Maire Drumm remembered
Maire Drumm remembered

mairedrummmural.jpg

The daughter of a prominent republican shot dead in her hospital bed by loyalists 40 years ago has said she wants to know who gave the order to have her killed.

Maire Drumm, who was vice president of Sinn Fein, was killed on October 28, 1976, by loyalist gunmen dressed as doctors as she recovered from eye surgery in the Mater Hospital in Belfast.

Only one person, a former security guard at the Mater Hospital called Samuel Mathers, has ever been convicted in connection with the murder.

The Police Ombudsman’s Office announced in July that it would investigate allegations of state collusion in the murder.

Mrs Drumm’s daughter, also called Maire, said he wants to know who gave the order to have her mother killed saying she believes she was “a thorn in the side of the British establishment” who wanted to “get rid of her.”

Her murder marked a new low even by the standards of the British state - a death squad shooting someone dead in a hospital bed. Posing as doctors, they walked onto the ward of the Mater Hospital and killed the revered republican figure as she lay helpless following surgery to remove cataracts.

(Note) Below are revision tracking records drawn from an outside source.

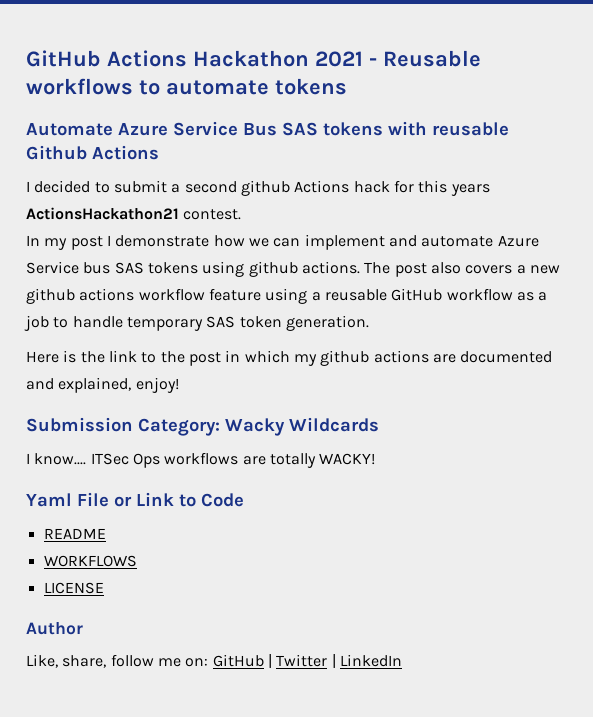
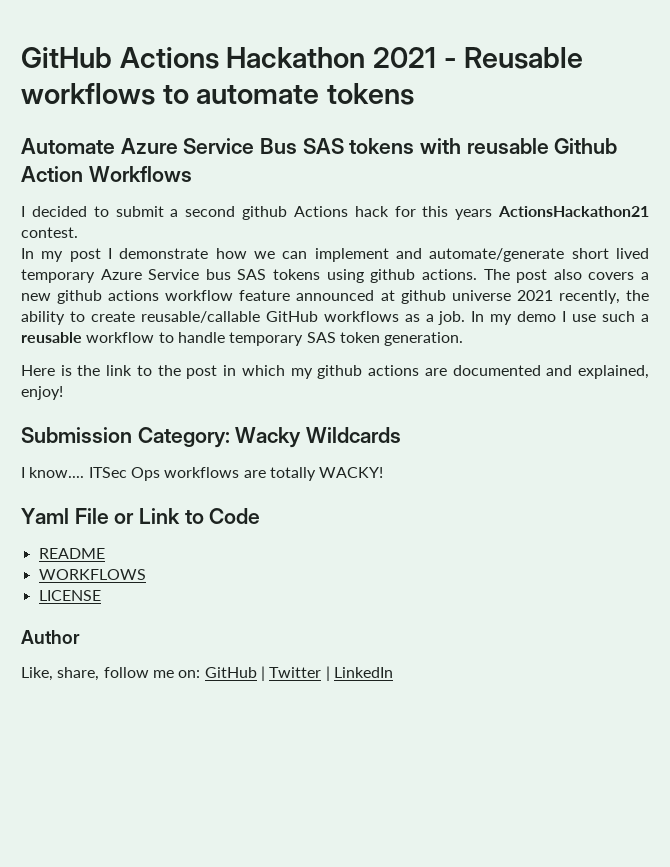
[92,145,159,160] Actions -> [21,166,192,182] Action Workflows
[421,236,494,247] automate -> [429,248,649,262] [21,269,95,283] automate/generate short lived temporary
[265,288,548,304] [24,315,49,331] using a reusable GitHub workflow as a job -> [296,290,649,304] [21,311,650,325] [21,332,155,343] announced at github universe 2021 recently, the ability to create reusable/callable GitHub workflows as a job. In my demo I use such a reusable workflow

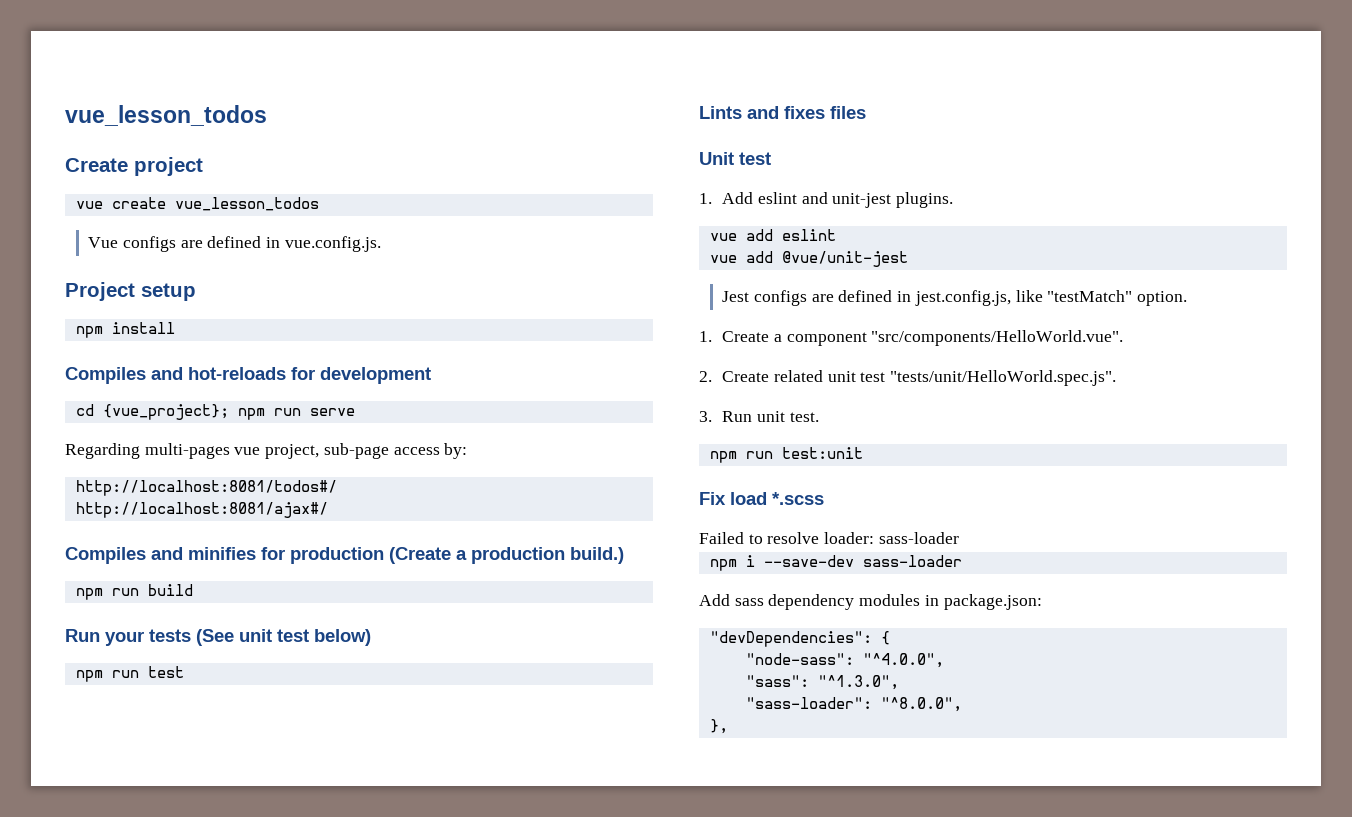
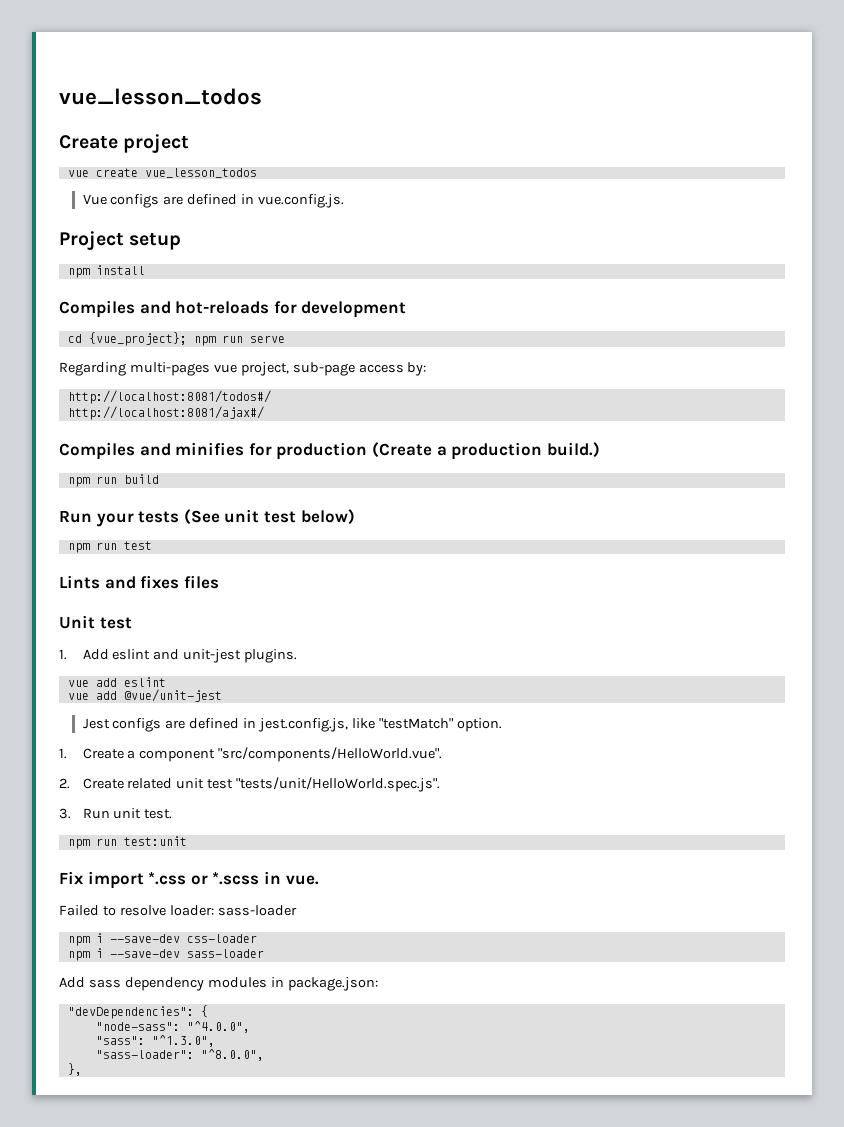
[730,492,767,505] load -> [87,871,208,889] import *.css or
(824, 498) none -> [263,871,319,885] in vue.
(959, 538) none -> [67,933,257,946] // npm i --save-dev css-loader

She spent several periods in prison for offences including the content of some of her speeches. An Irish language enthusiast, she ran classes from her home and also fundraised for the opening of Casement Park in 1953.

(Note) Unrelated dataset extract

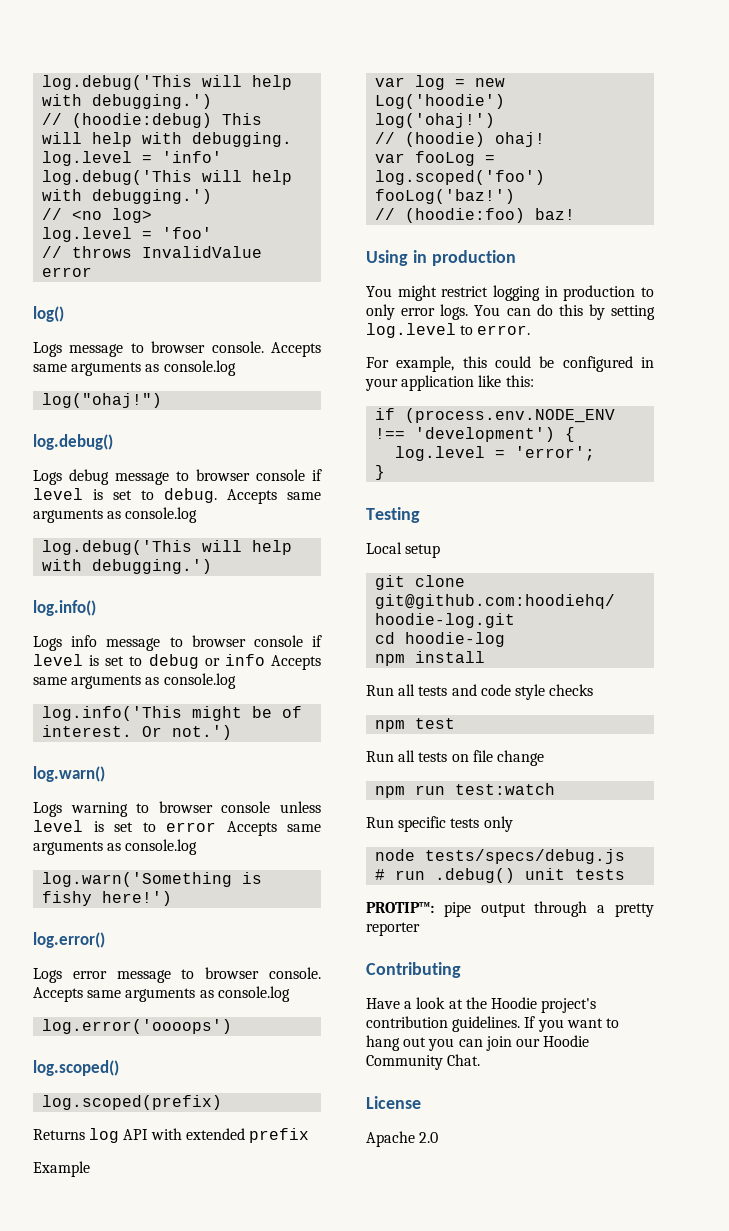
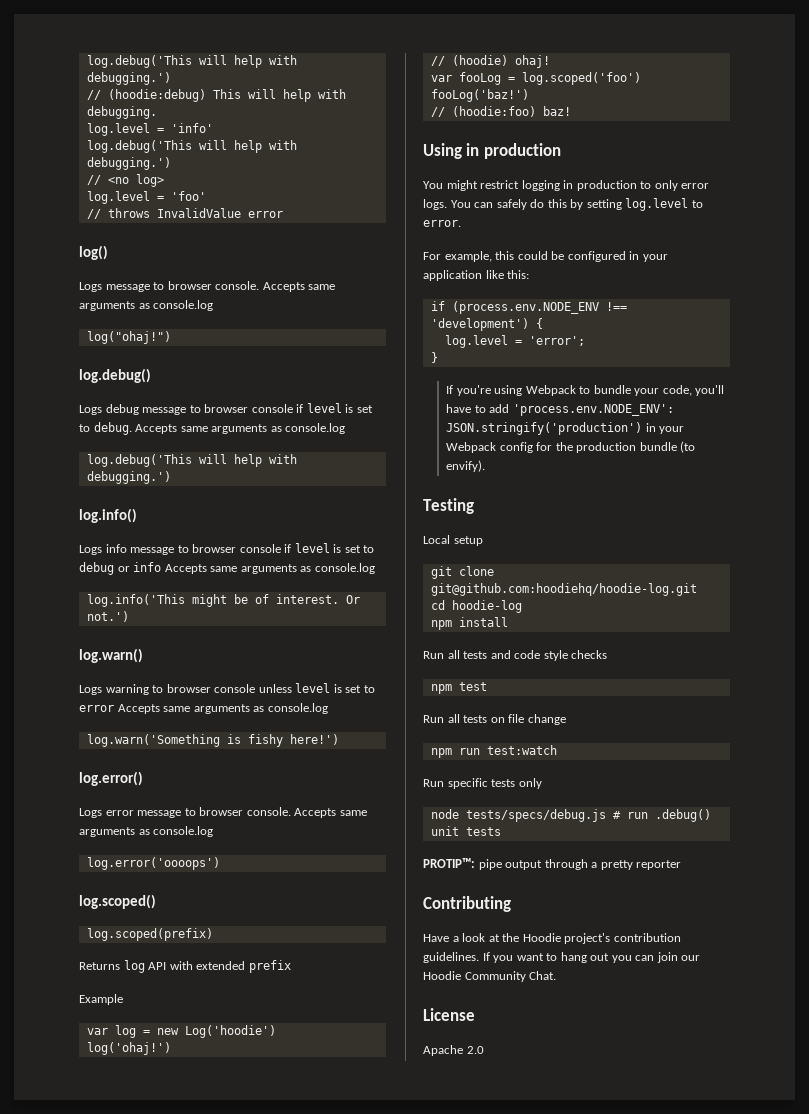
(531, 312) none -> [496,199,527,210] safely
(386, 472) none -> [446,385,725,396] [446,404,674,416] [446,422,685,435] [446,441,696,453] [446,460,486,472] // If you're using Webpack to bundle your code, you'll have to add 'process.env.NODE_ENV': JSON.stringify('production') in your Webpack config for the production bundle (to envify).

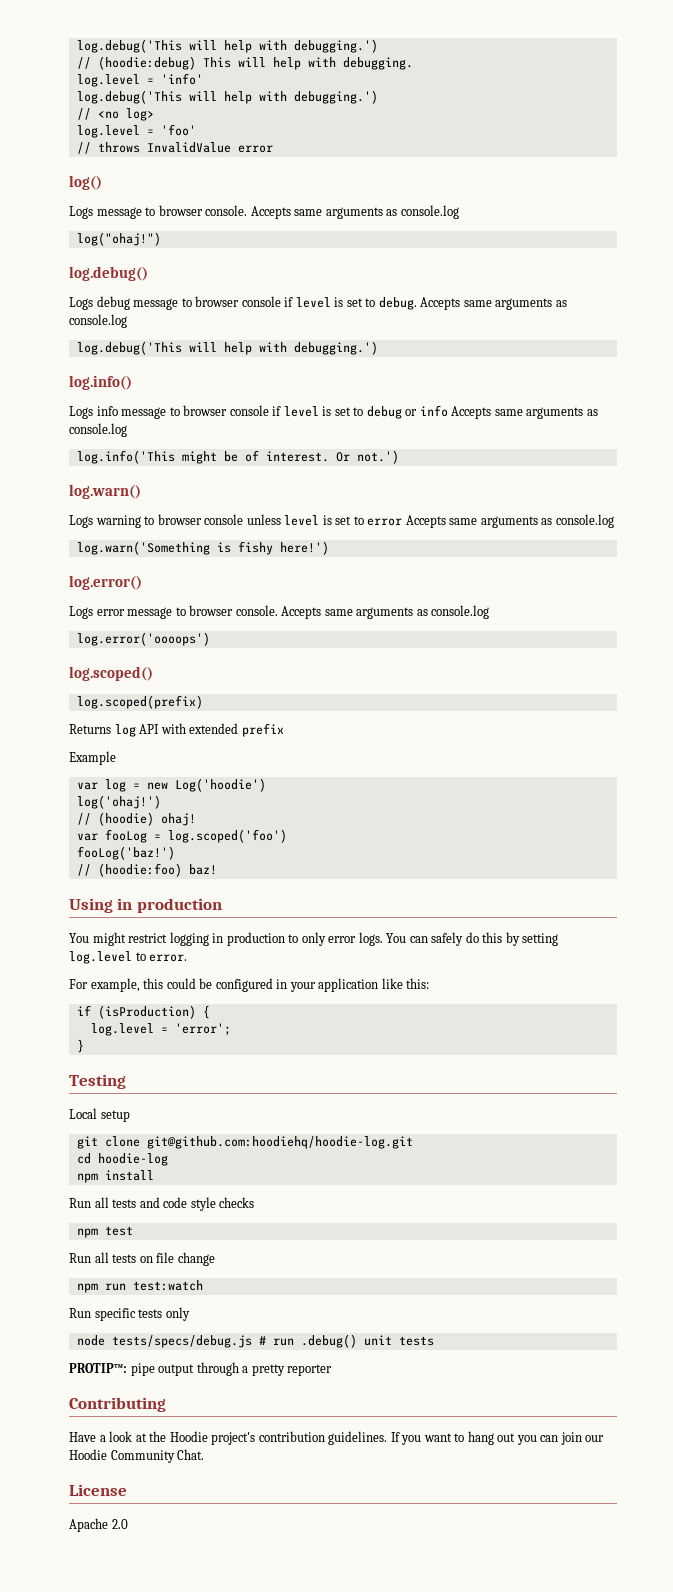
[451,301,627,314] [430,318,529,331] (process.env.NODE_ENV !== 'development') -> [97,1005,196,1019] (isProduction)
[446,385,725,396] [446,404,674,416] [446,422,685,435] [446,441,696,453] [446,460,486,472] // If you're using Webpack to bundle your code, you'll have to add 'process.env.NODE_ENV': JSON.stringify('production') in your Webpack config for the production bundle (to envify). -> (84, 1046) none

Following the outbreak of violence across Belfast in 1969, the family home in Andersonstown became a regular welcoming place for families burnt out of houses in other parts of the city.

Her daughter said: “She wanted to make the families who had been forced out feel welcome. She invited one family in each night to get washed and watch TV. That was the kind of woman she was.”

The following year, Maire Drumm played a key role in breaking the Falls Curfew in 1970 as one of a number of women who brought prams with food and medical supplies into the area.

Two years before her killing, in 1974, Maire and her husband Jimmy participated in a historic meeting of republicans, IRA leaders and Protestant clergy in Feakle, County Clare, as part of attempts to calm tensions in the north.

“We were never brought up with any sectarianism. They both believed there was a place for unionists and loyalists within a 32 county Ireland.”

Her death left behind five children - Seamus, Sean, Margaret, Catherine and Maire - and her husband Jimmy, who died in 2001.

Maire Drumm, then a republican prisoner in Armagh women’s jail, saw her mother for the final time the day before her 21st birthday, around four weeks before her murder.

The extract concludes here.